Infodad

The rediscovery of fine, unfairly neglected works of past times is an ongoing pleasure in classical music today, with more and more artists performing works that go beyond the mainstream ones for which composers are known – and with new findings occurring with considerable regularity. To be sure, much re-found music and many re-found composers turn out to be justifiably obscure; but it is nevertheless remarkable how many really fine pieces of music have slipped through the cracks of history, providing opportunities for today’s performers to explore unfamiliar repertoire that certainly deserves a better fate than it has had to date.

A new Divine Art CD featuring Sherban Lupu playing music by Eugène Ysaÿe is a fine example of works whose near-total obscurity is difficult to understand. Only the brief, charming and unprepossessing Petite fantaisie romantique of 1901 has been recorded before – everything else here is a world première recording, and the G minor Violin Concerto of 1910 was wholly unknown until Lupu helped reconstruct it and Sabin Pautza orchestrated it as recently as 2017. The concerto, in a single very extended movement, is the major work on this disc, and it is a real find. Unexpectedly, given Ysaÿe’s virtuoso reputation, the concerto begins with a two in-depth minutes of orchestral exposition before the violin even enters. And when the soloist does appear, it quickly becomes apparent that this is not a virtuoso vehicle but a complex, forward-looking-for-its-time study in interactivity between solo and ensemble. Since Ysaÿe did not orchestrate the work, it is impossible to know to what extent the actual sound of the concerto is what the composer intended – but the harmonic elements and instrumental interplay, which often sound like a mixture of Richard Strauss and Ravel, show that Ysaÿe was looking well beyond the Romantic era while clearly incorporating the musical richness and emotional intensity of that time period. Lupu plays the concerto with real panache, and Paul Mann provides sure-handed support – just as pianist Henri Bonamy does for the remainder of the pieces heard here.

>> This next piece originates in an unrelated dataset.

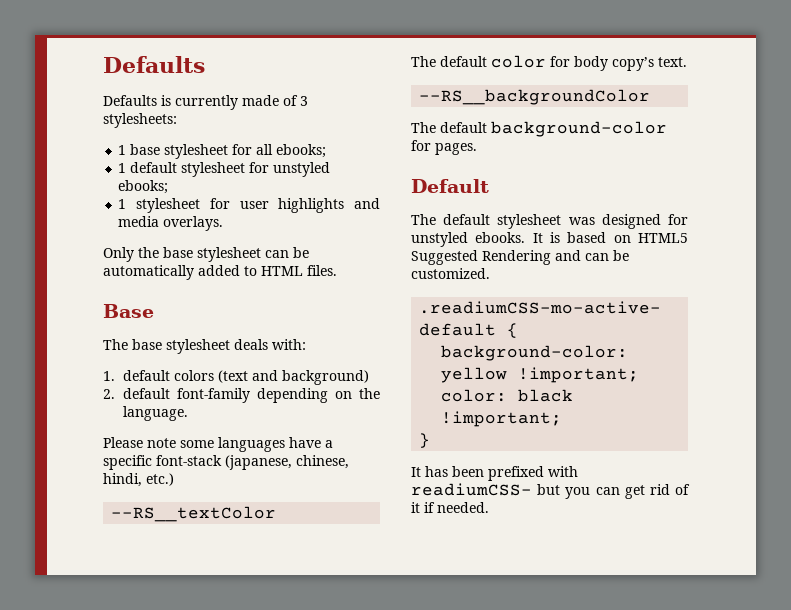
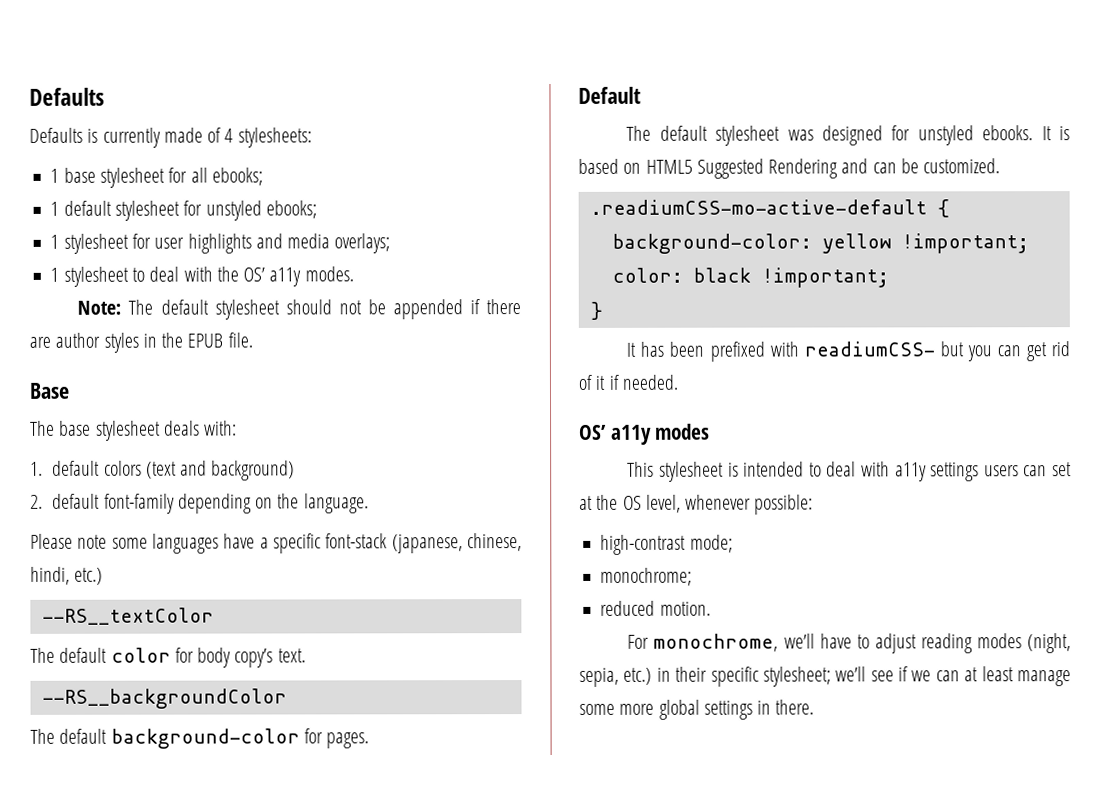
[300,96,308,106] 3 -> [224,128,234,143] 4
[163,216,224,231] [103,247,309,262] [103,265,337,280] overlays. // Only the base stylesheet can be automatically added to HTML files. -> [334,233,391,254] [50,266,354,287] [77,299,521,320] [29,332,253,353] overlays; // 1 stylesheet to deal with the OS’ a11y modes. // Note: The default stylesheet should not be appended if there are author styles in the EPUB file.
(489, 507) none -> [579,423,711,445] [627,461,1072,482] [579,494,814,515] [600,534,733,555] [600,567,693,586] [600,600,711,616] [627,633,1071,654] [579,666,1071,687] [579,699,815,720] // OS’ a11y modes // This stylesheet is intended to deal with a11y settings users can set at the OS level, whenever possible: // high-contrast mode; // monochrome; // reduced motion. // For monochrome, we’ll have to adjust reading modes (night, sepia, etc.) in their specific stylesheet; we’ll see if we can at least manage some more global settings in there.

The Scènes Sentimentales date to 1885, when Ysaÿe was 27, and were designed as showcases for the composer’s performance techniques. They are effective in that respect, if not musically very memorable. The first two of the Trois Études-Poèmes (1924), the latest music here, are also primarily technical showpieces, but the third and by far the longest, called Cara memoria, is a fully developed work with elements of tone poem and sonata movement – written with less of a “modern” harmonic approach than the first two pieces, but far more effectively constructed. And the Élégie of 1912, which is the same length as the Petite fantaisie romantique, is less of a salon piece than the earlier work and more of a study in Impressionism, albeit only in a general sense. This CD is a remarkably engaging exploration of some byways of the violin’s past, and it points quite clearly to the many fine works that Ysaÿe wrote for his instrument beyond the six famous solo violin sonatas of the 1920s.